What is a mobile website and responsive design?

Mobile design vs. responsive design: do you know the difference?

The web design team at Gainesville Marketing meets with clients who often ask similar questions. One that hear again and again is whether there is a difference between responsive website designs and mobile website design, and which one is better.

Mobile website designs are those that are optimized to be viewed on mobile devices such as smartphones and tablets. These sites rely on certain features to increase user interaction and improve user experience. A lot of companies now offer a mobile website version of their full website in order to accommodate the increasing number of users who prefer to browse, shop, bank, check email and interact online via mobile devices.

Responsive designs are incorporated into full websites so that they can be viewed on any device without sacrificing content.
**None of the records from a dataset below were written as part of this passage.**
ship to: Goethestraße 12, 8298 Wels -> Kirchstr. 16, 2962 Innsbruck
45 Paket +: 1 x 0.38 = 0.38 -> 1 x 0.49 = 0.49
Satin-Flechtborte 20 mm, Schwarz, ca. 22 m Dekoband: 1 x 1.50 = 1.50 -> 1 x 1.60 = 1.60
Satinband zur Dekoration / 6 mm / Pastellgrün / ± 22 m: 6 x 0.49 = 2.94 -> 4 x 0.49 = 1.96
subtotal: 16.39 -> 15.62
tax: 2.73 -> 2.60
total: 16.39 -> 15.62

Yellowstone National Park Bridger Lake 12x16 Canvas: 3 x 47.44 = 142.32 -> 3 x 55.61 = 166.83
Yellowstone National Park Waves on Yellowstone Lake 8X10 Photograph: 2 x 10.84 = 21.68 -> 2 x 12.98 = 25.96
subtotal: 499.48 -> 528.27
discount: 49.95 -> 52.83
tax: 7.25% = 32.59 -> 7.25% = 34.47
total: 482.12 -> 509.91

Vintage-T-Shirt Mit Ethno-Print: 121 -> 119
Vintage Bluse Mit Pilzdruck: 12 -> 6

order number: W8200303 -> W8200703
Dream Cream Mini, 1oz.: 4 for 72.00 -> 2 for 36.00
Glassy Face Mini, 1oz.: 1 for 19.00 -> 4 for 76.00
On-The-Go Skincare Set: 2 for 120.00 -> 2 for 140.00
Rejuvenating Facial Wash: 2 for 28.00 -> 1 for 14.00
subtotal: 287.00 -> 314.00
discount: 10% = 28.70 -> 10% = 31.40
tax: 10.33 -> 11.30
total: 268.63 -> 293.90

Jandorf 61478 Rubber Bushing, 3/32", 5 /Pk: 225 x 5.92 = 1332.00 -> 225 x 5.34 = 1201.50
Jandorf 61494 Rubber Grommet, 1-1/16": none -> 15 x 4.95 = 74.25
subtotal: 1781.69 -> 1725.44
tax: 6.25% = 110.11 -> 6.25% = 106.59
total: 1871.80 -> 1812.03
These sites are created on a type of template that detects the size and shape of the screen. As the browser window changes, the layout of the web page changes to accommodate smaller or larger screens in a way that is still easy to read.

Mobile Website Design

Due to the increase of mobile device users, businesses have been turning to creating a mobile website to appeal to millions of users. It’s possible to create a mobile website that is accessible across many platforms and devices, but the most notable limitation is the screen size. It can be difficult to keep your original website design intact when the same amount of content must fit on a screen that is a mere fraction of a monitor’s size. A common solution is to pare down the website and leave out content, graphics, videos and pictures. These simplified sites are often easier to navigate and load times don’t become interruptive.

Mobile websites use different HTML and URL than a full website and the majority of mobile device users are automatically directed to a mobile website. On the occasions that they are not redirected automatically, they may be presented with a message and link alerting them to the fact that a mobile site is available. If a consumer dislikes your mobile site, it is not uncommon for him or her to prefer browsing on the full site. You can’t force consumers to use a mobile site, but you can make it a more preferable option.

Responsive Website Design

Many users don’t want to have limited access to sites. To appeal to a broad consumer base, some businesses choose to implement a responsive website design. Like the name suggests, a responsive website responds the screen size and rearranges content presented to fit on that page. A responsive design starts usually with a full website that would be optimally viewed on a desktop monitor. Each element on the page, such as a banner, advert, content and images, is moved on a template matrix so that when the page is viewed at a smaller size, the components respond to the browser and shift the placement of the elements. This might mean an advert dropping down below content or an image moving above the ad. It’s up to the creator to determine how the elements will respond to changing browser sizes.

Responsive website design allows you to use just one website across a plethora of platforms and devices without worrying whether content gets lost on large screens or overpowered on small screens.

Choosing the right design

There may not be a clear “right” and “wrong” when it comes to choosing between responsive and mobile website designs. It may come down to the preferences of those in charge of the decision at each company. Many of our clients turn to analytics to help them make their choice. If you find that the majority of your users browse using mobile devices, a mobile website might make the most sense. But if you have a healthy mix of platforms and devices accessing your site, responsive may please and appeal to more consumers.